Re: Another piece of perft(13)

Post by petero2 »

Sven Schüle wrote: For the new readers, here some explanation of my new KnockOut commands (no "standardization candidates", definitely):

"uperft" calculates the exact perft(1) upper bounds for K plies.
"uperftr" estimates these by finding lower bounds for them, playing random games.
"randgame" uses the (calculated or estimated) perft(1) upper bounds to estimate perft(N) with the formula "(nLegalGames / nTotalGames) * u(1) * u(2) * ... * u(N)", also by playing random games.

It seems this method has been heavily improved by Peter Österlund and others but I think it is still interesting to see how other methods perform against the current "leader".
I think that it has not yet been established if my method (random walks with each valid move having the same probability) or HGMs method (constant move acceptance probability) is better in terms of standard deviation for a given number of sampled positions.

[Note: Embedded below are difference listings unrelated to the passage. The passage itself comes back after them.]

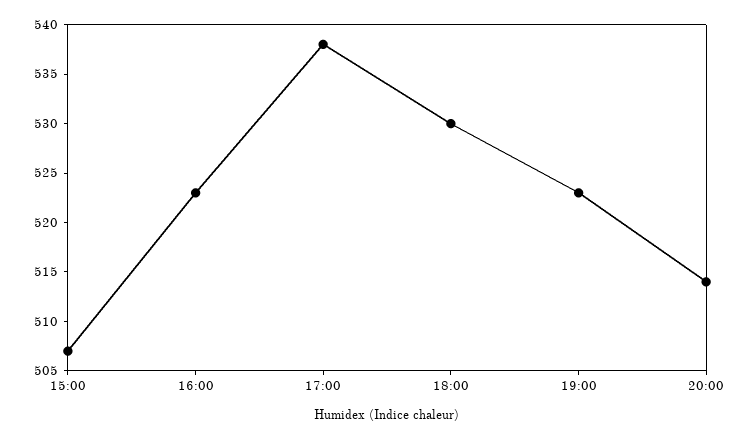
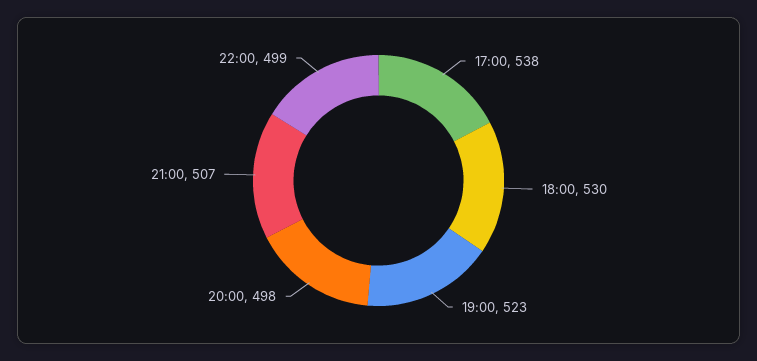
15:00: 507 -> none
16:00: 523 -> none
20:00: 514 -> 498
21:00: none -> 507
22:00: none -> 499

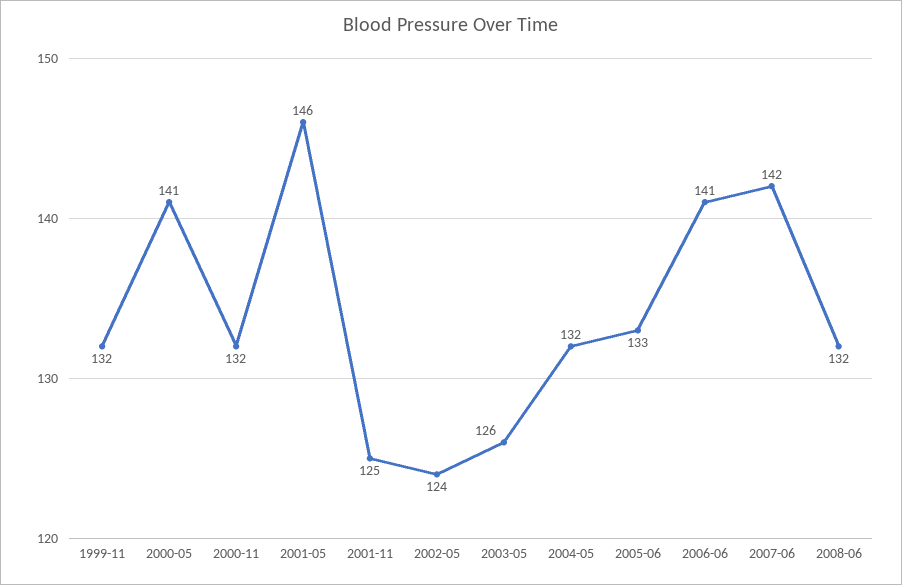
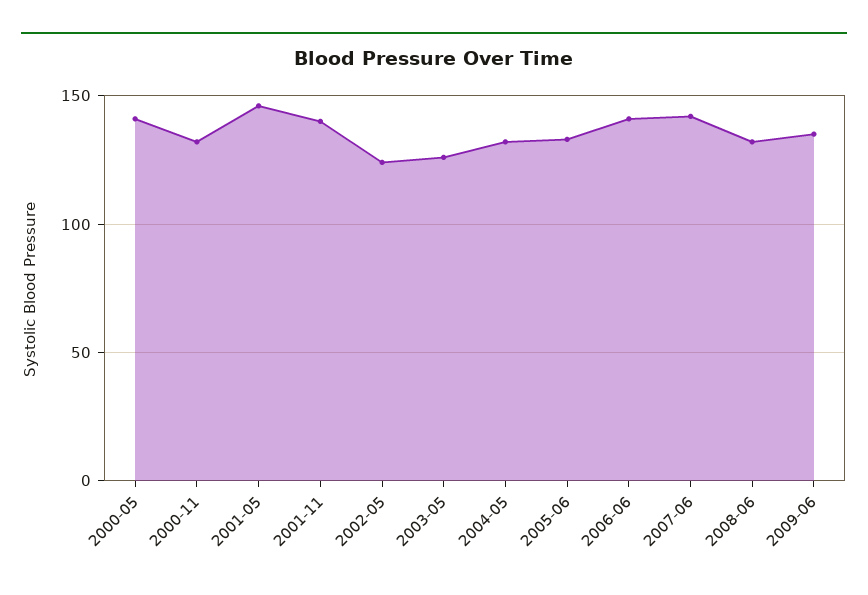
1999-11: 132 -> none
2001-11: 125 -> 140
2009-06: none -> 135

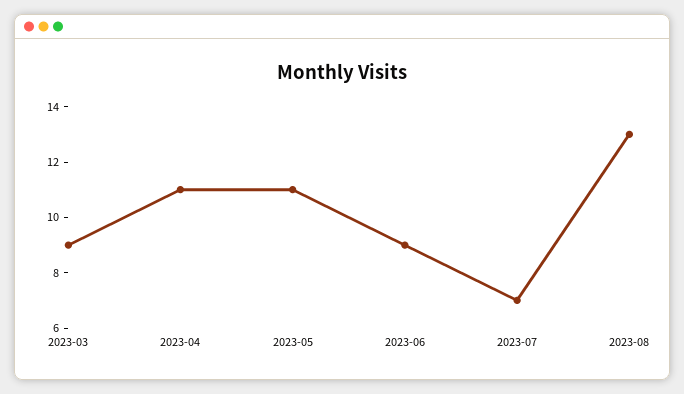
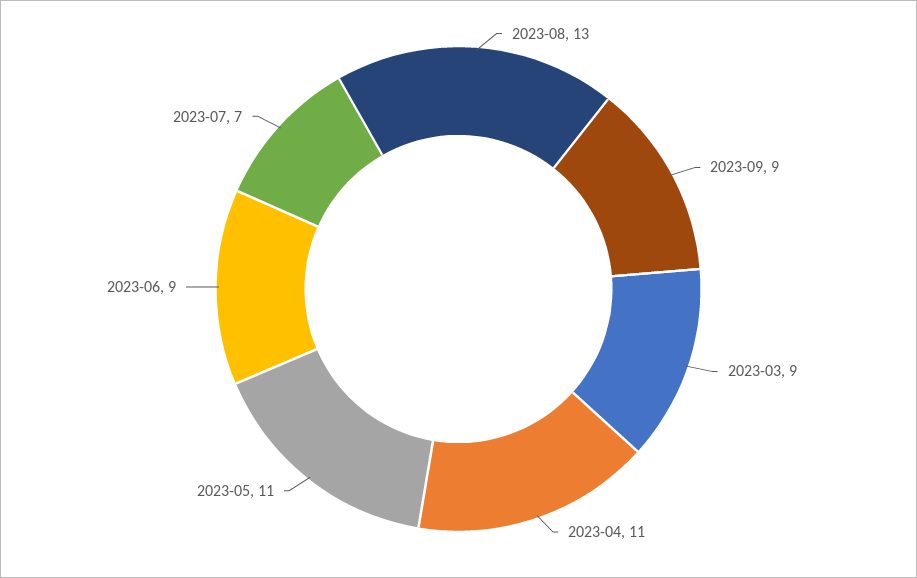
2023-09: none -> 9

Michels non-uniform sampling improvement of my method is very interesting, but as HGM pointed out, his method also has some of the advantages of the non-uniform sampling method.

Anyway, I think that all three methods are not too different from each other when it comes to standard deviation for a given number of samples. Therefore, I believe that in order to compute good estimates quickly, you should concentrate on making a super-fast implementation rather than having a complex algorithm. (Which pretty much rules out Java implementations.)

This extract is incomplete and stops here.